--- START ---

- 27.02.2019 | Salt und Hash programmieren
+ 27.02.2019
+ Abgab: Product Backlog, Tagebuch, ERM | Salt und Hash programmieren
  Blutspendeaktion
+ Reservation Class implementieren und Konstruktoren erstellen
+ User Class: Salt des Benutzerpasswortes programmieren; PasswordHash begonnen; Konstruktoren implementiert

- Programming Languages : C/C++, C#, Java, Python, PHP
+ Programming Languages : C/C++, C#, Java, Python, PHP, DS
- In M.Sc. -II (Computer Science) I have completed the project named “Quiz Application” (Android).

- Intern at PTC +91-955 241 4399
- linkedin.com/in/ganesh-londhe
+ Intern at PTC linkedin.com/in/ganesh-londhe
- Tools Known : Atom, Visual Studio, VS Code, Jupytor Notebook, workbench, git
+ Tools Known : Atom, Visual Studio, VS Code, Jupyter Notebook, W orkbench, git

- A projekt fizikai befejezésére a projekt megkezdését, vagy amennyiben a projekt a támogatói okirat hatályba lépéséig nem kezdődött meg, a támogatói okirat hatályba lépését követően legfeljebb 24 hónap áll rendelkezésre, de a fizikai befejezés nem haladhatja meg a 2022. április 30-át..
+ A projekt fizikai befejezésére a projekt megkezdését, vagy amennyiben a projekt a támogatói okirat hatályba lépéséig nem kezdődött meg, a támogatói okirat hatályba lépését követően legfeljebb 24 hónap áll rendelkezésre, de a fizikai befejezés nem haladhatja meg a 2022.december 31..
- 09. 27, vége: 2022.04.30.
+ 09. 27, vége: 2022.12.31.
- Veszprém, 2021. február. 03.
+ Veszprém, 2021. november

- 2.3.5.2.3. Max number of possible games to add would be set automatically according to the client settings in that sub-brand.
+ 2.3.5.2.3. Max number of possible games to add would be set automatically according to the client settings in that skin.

--- END ---

A bare number is expected: how many lines above contain the word "Tools"?

2